The study, "The Hidden Cost of
Pay-for-Performance Media" by Young-Bean Song and Jed Fowler, found that different ad networks frequently take the credit for the same customer who converts, for example, purchasing a product online.
For instance, if a customer sees two different ads, served by different ad networks, and then purchases the product advertised within a set period of time--within, say, 24 hours of viewing the
ads--each network claims it's responsible for that conversion.

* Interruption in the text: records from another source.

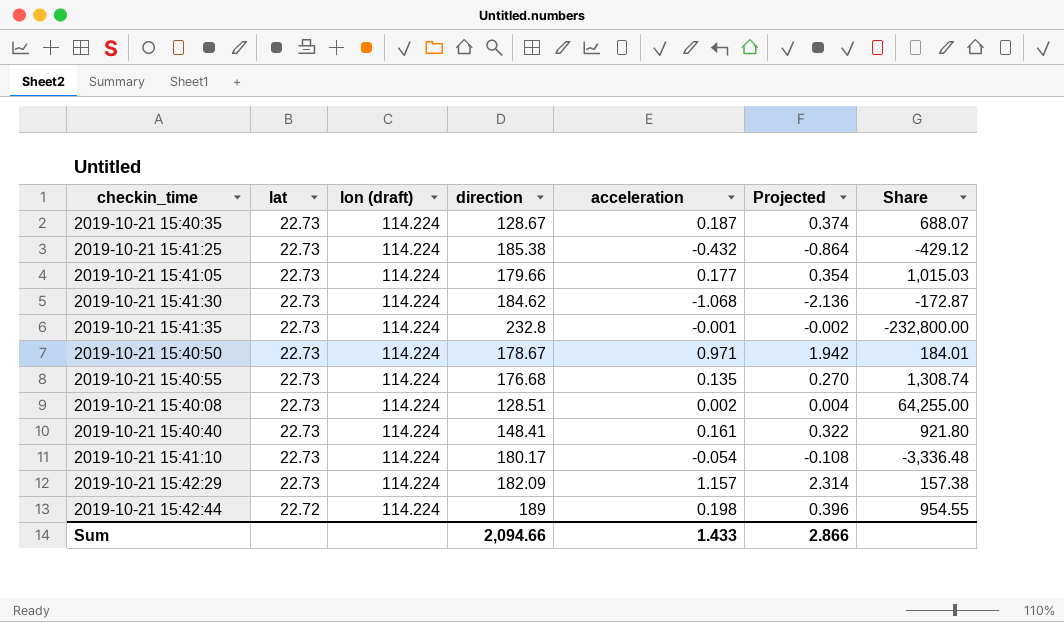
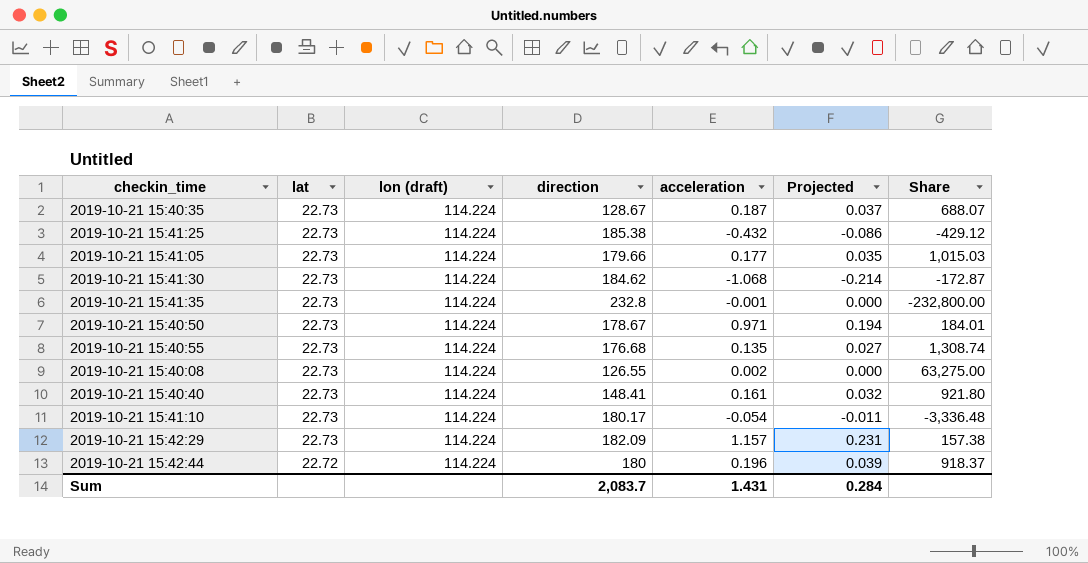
column Projected | formula: [acceleration] * 2 -> [acceleration] * 0.2
2019-10-21 15:40:08 | direction: 128.51 -> 126.55
2019-10-21 15:40:08 | Share: 64,255.00 -> 63,275.00
2019-10-21 15:42:44 | direction: 189 -> 180
2019-10-21 15:42:44 | acceleration: 0.198 -> 0.196
2019-10-21 15:42:44 | Share: 954.55 -> 918.37
Sum | direction: 2,094.66 -> 2,083.7
Sum | acceleration: 1.433 -> 1.431
Sum | Projected: 2.866 -> 0.284

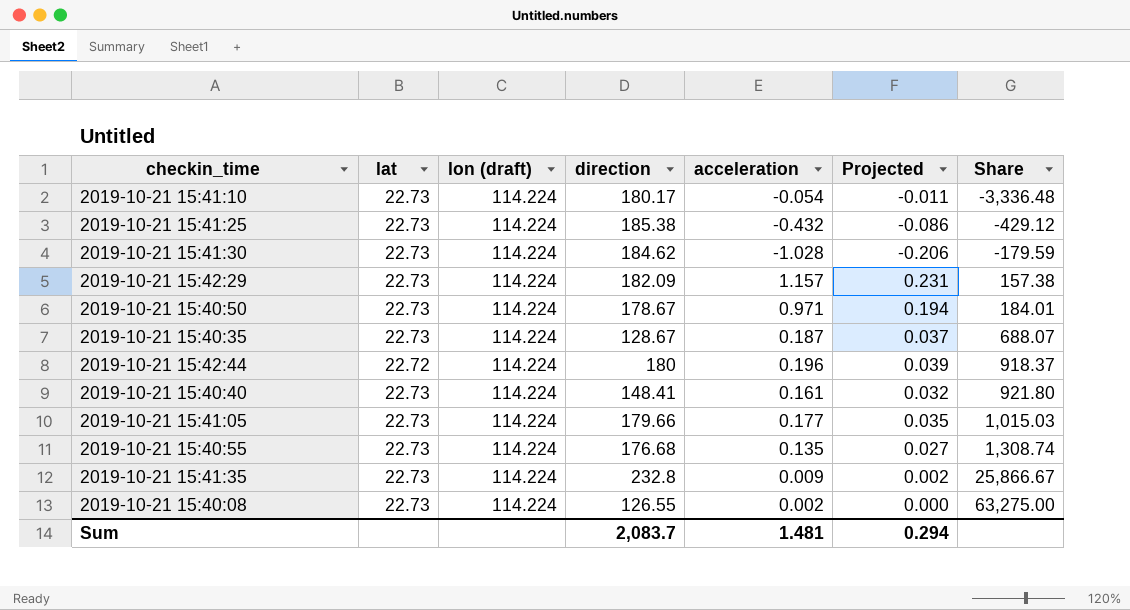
row order: lat descending -> Share ascending
2019-10-21 15:41:30 | acceleration: -1.068 -> -1.028
2019-10-21 15:41:30 | Projected: -0.214 -> -0.206
2019-10-21 15:41:30 | Share: -172.87 -> -179.59
2019-10-21 15:41:35 | acceleration: -0.001 -> 0.009
2019-10-21 15:41:35 | Projected: 0.000 -> 0.002
2019-10-21 15:41:35 | Share: -232,800.00 -> 25,866.67
Sum | acceleration: 1.431 -> 1.481
Sum | Projected: 0.284 -> 0.294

For the study, Song and Fowler conducted an analysis of 10 campaigns, involving 49.4 million impressions, that ran last October and
November. The study found an average duplication rate of 170 percent, with rates per campaign ranging from 26 percent to 379 percent. Atlas calculated the potential overpayment per campaign as
$255,000, with a range from $15,000 to almost $1 million dollars; that calculation assumed that marketers paid the same conversion fee for those who clicked-through to convert as for those who viewed
an ad and converted later.
Atlas actually served all of the ads in the study, so it caught the duplications and the marketers didn't overpay, Song said. He added that most marketers that use
Atlas for ad-serving don't currently do so when they're dealing with remnant inventory purchased by networks.